Compared with other trilophosaurids, Tricuspisaurus thomasi and Variodens inopinatus are small animals, their dentaries measuring ∼2–3 cm in length. Trilophosaurus buettneri dentaries exceed more than twice this length; the dentary of T. jacobsi is about 60% longer. Skinner et al. (2020:559) suggested that T. thomasi was much smaller than its close relative Trilophosaurus, ∼0.6–1 m, compared with 2–2.5 m for the latter, based on relative jaw sizes. Variodens inopinatus is smaller still, with an estimated body length of about 0.45 m. Our findings therefore agree with the hypothesis that insular dwarfism was a common feature of many tetrapods from the Bristol paleoislands (Klein et al., 2015; Whiteside et al., 2016; Skinner et al., 2020).

CONCLUSIONS

We provide evidence that Tricuspisaurus thomasi and Variodens inopinatus are trilophosaurids and are the youngest currently known members of Trilophosauridae, being the only examples with a probable Rhaetian age. There is an unconfirmed report of a worn trilophosaurid tooth from the Rhaetian Owl Rock Member of the Chinle Formation (U.S.A.) by Kirby (1991) but this identification is generally queried (e.g., Kligman et al., 2020).
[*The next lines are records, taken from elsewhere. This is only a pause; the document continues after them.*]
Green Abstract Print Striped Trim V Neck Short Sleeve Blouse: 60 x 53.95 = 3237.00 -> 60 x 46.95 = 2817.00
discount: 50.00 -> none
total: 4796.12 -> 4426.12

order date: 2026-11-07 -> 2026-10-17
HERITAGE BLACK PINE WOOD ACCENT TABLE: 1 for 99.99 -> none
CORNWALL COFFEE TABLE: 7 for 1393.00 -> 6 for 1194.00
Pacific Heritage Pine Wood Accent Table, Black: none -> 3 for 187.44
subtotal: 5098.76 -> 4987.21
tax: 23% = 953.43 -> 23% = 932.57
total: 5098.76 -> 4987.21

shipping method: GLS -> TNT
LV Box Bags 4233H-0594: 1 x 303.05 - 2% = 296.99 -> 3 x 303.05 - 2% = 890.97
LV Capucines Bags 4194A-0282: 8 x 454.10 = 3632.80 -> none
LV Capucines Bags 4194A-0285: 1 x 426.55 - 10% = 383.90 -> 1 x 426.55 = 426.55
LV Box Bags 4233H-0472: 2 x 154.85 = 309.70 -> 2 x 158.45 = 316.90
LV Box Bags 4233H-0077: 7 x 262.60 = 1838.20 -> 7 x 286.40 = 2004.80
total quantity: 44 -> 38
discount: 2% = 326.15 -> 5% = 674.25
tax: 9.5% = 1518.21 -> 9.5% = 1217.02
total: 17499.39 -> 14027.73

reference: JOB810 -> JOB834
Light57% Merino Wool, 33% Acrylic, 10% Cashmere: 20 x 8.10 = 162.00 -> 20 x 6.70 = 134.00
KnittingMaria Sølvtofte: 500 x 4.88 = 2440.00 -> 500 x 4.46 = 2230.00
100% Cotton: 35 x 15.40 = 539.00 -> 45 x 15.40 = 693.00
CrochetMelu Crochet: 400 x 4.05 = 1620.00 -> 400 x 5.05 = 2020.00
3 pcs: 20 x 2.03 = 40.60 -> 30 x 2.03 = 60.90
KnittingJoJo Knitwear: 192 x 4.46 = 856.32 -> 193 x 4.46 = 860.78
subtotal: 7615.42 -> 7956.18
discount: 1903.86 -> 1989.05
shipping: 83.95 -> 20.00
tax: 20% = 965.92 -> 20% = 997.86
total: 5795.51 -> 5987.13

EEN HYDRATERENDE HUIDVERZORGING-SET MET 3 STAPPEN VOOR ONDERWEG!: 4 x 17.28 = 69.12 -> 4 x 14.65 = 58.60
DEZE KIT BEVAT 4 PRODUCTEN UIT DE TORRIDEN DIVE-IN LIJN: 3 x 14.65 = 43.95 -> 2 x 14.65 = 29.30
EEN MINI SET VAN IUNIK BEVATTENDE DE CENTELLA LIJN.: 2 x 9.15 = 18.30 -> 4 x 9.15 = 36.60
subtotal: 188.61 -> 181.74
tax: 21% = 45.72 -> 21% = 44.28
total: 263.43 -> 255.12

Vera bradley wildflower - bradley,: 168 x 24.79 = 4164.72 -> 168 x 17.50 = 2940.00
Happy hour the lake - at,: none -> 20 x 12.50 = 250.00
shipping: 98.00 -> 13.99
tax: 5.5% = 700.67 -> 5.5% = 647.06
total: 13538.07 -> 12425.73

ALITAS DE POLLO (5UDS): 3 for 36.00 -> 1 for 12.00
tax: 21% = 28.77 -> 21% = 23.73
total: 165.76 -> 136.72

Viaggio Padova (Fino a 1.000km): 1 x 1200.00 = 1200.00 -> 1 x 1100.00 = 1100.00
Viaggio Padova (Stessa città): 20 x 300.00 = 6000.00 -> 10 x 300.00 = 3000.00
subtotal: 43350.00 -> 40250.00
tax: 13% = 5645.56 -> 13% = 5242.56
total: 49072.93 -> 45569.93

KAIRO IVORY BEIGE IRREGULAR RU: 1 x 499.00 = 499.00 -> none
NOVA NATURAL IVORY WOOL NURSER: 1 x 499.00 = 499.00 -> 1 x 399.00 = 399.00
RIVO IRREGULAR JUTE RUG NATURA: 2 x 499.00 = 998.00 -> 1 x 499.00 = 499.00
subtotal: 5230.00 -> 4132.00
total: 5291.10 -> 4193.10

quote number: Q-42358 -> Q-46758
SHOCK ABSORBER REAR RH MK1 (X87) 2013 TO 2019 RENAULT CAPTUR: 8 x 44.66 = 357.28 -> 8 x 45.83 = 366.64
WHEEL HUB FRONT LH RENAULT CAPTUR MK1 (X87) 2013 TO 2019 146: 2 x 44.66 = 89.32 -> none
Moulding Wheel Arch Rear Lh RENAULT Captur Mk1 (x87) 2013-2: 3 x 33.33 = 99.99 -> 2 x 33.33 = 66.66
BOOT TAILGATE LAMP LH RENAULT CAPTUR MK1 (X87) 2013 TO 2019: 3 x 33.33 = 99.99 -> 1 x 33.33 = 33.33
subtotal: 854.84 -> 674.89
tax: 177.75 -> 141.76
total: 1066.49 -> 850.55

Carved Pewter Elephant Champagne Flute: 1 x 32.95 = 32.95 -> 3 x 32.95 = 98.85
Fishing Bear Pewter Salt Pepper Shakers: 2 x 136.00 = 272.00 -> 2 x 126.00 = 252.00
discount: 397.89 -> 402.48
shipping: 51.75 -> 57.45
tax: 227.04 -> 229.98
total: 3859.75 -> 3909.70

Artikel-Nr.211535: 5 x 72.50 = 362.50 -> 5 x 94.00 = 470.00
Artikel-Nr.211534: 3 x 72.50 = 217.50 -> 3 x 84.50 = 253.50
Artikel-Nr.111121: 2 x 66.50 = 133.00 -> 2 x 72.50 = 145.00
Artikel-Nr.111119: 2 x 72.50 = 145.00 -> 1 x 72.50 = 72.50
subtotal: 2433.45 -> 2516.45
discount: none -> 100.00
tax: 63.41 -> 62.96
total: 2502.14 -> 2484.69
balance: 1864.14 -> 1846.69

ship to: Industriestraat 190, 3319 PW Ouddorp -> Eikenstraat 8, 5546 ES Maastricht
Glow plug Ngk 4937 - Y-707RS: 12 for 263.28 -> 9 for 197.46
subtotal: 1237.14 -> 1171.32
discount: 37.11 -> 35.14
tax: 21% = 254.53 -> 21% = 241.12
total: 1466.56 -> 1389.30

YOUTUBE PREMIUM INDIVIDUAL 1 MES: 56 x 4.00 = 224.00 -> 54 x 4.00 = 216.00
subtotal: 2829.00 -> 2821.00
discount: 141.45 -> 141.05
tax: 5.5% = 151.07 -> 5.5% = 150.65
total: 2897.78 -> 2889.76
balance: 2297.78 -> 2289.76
We confirm that the gap in the tooth row in the holotype of T. thomasi is pathological and not an autapomorphy. The two European taxa are relatively small compared with other described trilophosaurids, in accord with the notion that they are insular dwarfs.

ACKNOWLEDGMENTS

We thank T. Davies for having created and processed the original CT-scan dataset of NHMUK PV R6106, used here. The CT-scan dataset is the property of the NHMUK and permission to use it should be sought from that institution. We also acknowledge the Tratman Scholarship for funding SAVC-T’s PhD, and NERC grant NE/I027630/1 to M.J.B. We thank M. Day and S. Chapman for their great help and permission to study the collections of the NHMUK. We are grateful to F. Feneru for guidance in the use of the macro photography equipment at the Angela Marmont Centre for UK Biodiversity (NHMUK). We also thank Martin Ezcurra, Adam Marsh and an anonymous referee, as well as the JVP editors, for their very thorough and helpful comments.